Bloomberg and the Indianapolis Business Journal reported on June 18, 2026 that Gallup analysis of a 23,000-person February survey shows US tech workers who use AI at least monthly have a predicted layoff probability of about 6%, compared with 18% for those who use it less often. The data included 660 respondents who said they were unemployed after their position was eliminated. Gallup ran a statistical model and reported that the AI-use signal held after controlling for age, education, sector, and tenure. Notably, only about 1% of laid-off workers attributed their job loss directly to AI — the most cited causes were restructuring, cost-cutting, and the macro economy.

The number that matters is the residual after controls, not the headline ratio. Plenty of confounders could in theory drive a raw 3× gap — more digitally native workers cluster in roles where AI tooling is permitted, and those roles may also be growing — but Gallup says the relationship survives a multivariate model. That suggests something closer to a real productivity signal employers are reading off individual workers. The mechanism is probably layered: AI users ship more, are easier for managers to keep when budgets tighten, and tend to interview better for the roles that survive a restructure.

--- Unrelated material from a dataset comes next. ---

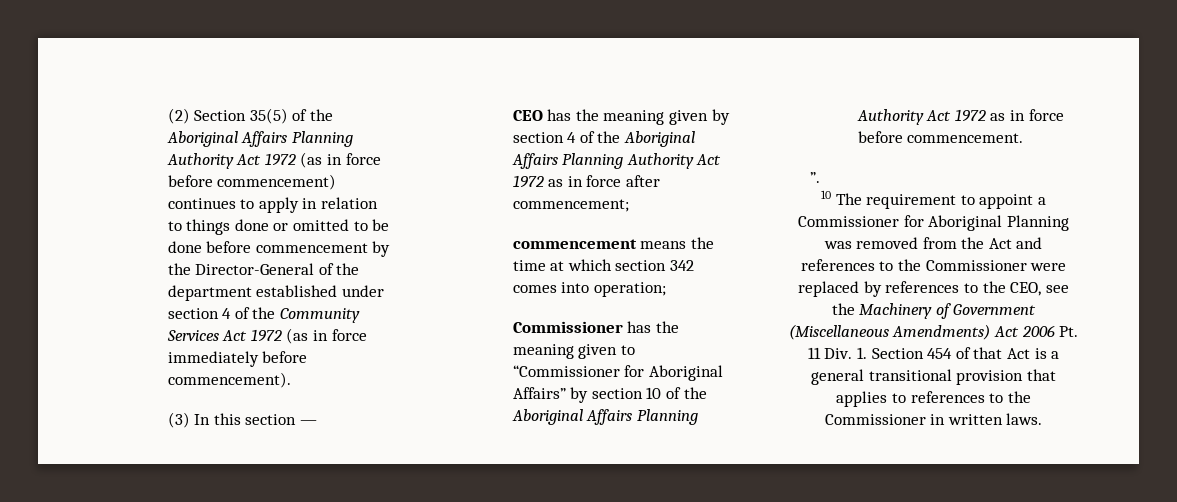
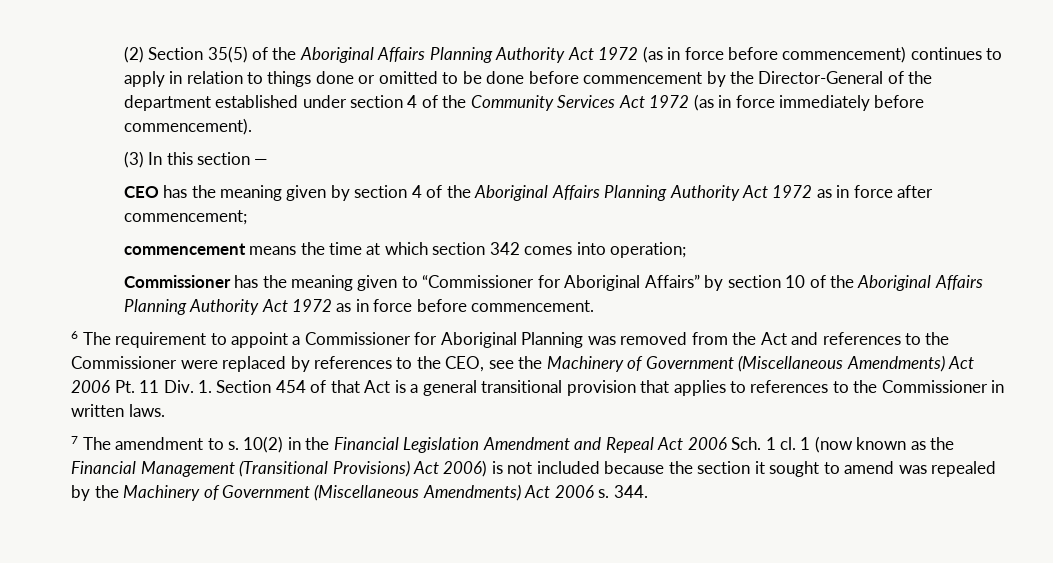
- ”.
- 10 The requirement to appoint a Commissioner for Aboriginal Planning was removed from the Act and references to the Commissioner were replaced by references to the CEO, see the Machinery of Government (Miscellaneous Amendments) Act 2006 Pt. 11 Div. 1. Section 454 of that Act is a general transitional provision that applies to references to the Commissioner in written laws.
+ 6 The requirement to appoint a Commissioner for Aboriginal Planning was removed from the Act and references to the Commissioner were replaced by references to the CEO, see the Machinery of Government (Miscellaneous Amendments) Act 2006 Pt. 11 Div. 1. Section 454 of that Act is a general transitional provision that applies to references to the Commissioner in written laws.
+ 7 The amendment to s. 10(2) in the Financial Legislation Amendment and Repeal Act 2006 Sch. 1 cl. 1 (now known as the Financial Management (Transitional Provisions) Act 2006) is not included because the section it sought to amend was repealed by the Machinery of Government (Miscellaneous Amendments) Act 2006 s. 344.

Context matters here. Anthropic's Dario Amodei has been arguing publicly since 2024 that AI will displace half of white-collar entry-level jobs within five years; this Gallup data is the first US-wide quantitative signal that adoption-by-individual is now visible in layoff selection, not just headcount totals. It also lands while Black Duck's coding study put AI adoption at 97% of engineering teams but governance at 33%, and while OpenAI keeps reporting Codex weekly-active growth. The labor market is no longer treating AI fluency as a nice-to-have skill.

Takeaway for learners: "using AI at work" is now itself a measurable career safeguard, not a personal preference. The cheapest defensive move you can make this quarter is to push your monthly AI usage from incidental to embedded — pick one workflow you own and route it through a model end to end. The Gallup data does not say which tool to use; it says the people not using any are the ones being let go.